The only thing that sets this mopey thing apart is the distinct unlikeability of the "hero". He's a drunk, and it's suggested this might have caused the accident. Well anyway this barfly is now sensitive to sunlight, so much so that it triggers a change in his DNA and he reverts to a lizard form. He runs around growling like the wolfman, then recovers after finding shade. Each time he changes it gets quicker and easier to do. Nonetheless despite the obvious need to stay inside and avoid the sunlight, he of course keeps heading out to the nearest bar and getting a drink and as we find lots of trouble. Trouble that keeps getting him stuck in the daylight.

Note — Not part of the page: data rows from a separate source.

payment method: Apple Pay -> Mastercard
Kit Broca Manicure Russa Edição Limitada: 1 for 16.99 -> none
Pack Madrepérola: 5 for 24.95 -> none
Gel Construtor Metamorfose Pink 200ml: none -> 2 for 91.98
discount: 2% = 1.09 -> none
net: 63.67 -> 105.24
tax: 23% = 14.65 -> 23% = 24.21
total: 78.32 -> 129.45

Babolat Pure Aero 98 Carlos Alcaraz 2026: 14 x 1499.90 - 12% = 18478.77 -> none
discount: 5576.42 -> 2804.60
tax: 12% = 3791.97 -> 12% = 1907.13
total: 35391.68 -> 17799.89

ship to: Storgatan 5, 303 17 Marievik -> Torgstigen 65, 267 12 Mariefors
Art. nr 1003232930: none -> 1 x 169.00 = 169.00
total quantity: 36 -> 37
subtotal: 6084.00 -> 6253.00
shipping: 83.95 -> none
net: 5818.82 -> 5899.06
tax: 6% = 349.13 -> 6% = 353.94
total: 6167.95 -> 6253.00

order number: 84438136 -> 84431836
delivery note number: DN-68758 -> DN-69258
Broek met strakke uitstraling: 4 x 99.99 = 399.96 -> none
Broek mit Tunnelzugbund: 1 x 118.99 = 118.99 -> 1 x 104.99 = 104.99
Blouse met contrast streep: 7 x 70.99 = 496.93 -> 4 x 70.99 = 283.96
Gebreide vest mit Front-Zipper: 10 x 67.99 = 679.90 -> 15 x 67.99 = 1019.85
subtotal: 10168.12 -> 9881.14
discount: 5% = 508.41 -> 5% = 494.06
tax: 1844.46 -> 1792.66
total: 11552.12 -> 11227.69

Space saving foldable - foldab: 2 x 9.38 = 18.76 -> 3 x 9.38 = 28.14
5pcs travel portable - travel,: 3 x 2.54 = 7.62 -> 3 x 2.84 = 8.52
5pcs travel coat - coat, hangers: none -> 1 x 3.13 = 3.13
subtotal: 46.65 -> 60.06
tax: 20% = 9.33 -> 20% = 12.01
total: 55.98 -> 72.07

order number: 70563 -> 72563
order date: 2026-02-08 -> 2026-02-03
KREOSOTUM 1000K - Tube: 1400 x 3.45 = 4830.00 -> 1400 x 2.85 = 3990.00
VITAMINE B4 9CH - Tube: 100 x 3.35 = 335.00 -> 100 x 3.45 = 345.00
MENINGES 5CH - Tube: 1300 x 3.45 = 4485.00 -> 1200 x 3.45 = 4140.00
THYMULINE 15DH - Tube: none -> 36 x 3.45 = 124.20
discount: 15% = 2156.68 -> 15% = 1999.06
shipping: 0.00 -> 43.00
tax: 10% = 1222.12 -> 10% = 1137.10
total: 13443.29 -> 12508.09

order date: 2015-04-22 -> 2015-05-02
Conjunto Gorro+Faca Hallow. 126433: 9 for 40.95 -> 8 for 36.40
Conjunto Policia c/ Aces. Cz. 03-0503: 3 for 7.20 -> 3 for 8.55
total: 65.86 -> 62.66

All this guy has to do is stay inside the house and he's safe. Sheesh. There are pretty girls in this one, and a really fast car. But mostly there's talk, talk, talk. The movie alas is really rather dull. Even the action sequences are edited in such a way as to draw out the time and so undercut the sense of tension. Rarely does the movie really get compelling. The finale is okay, but it took a long time to get there.

The make-up on the creature ain't bad for a movie of this vintage and budget, and it's the only thing that recommends this movie even a little. I like monster movies, and I'm willing to listen to lots of exposition, but I need more than this offers to really enjoy the show. I've waited a long time to see it, and I'm really sorry it wasn't better. It's still got a great title though.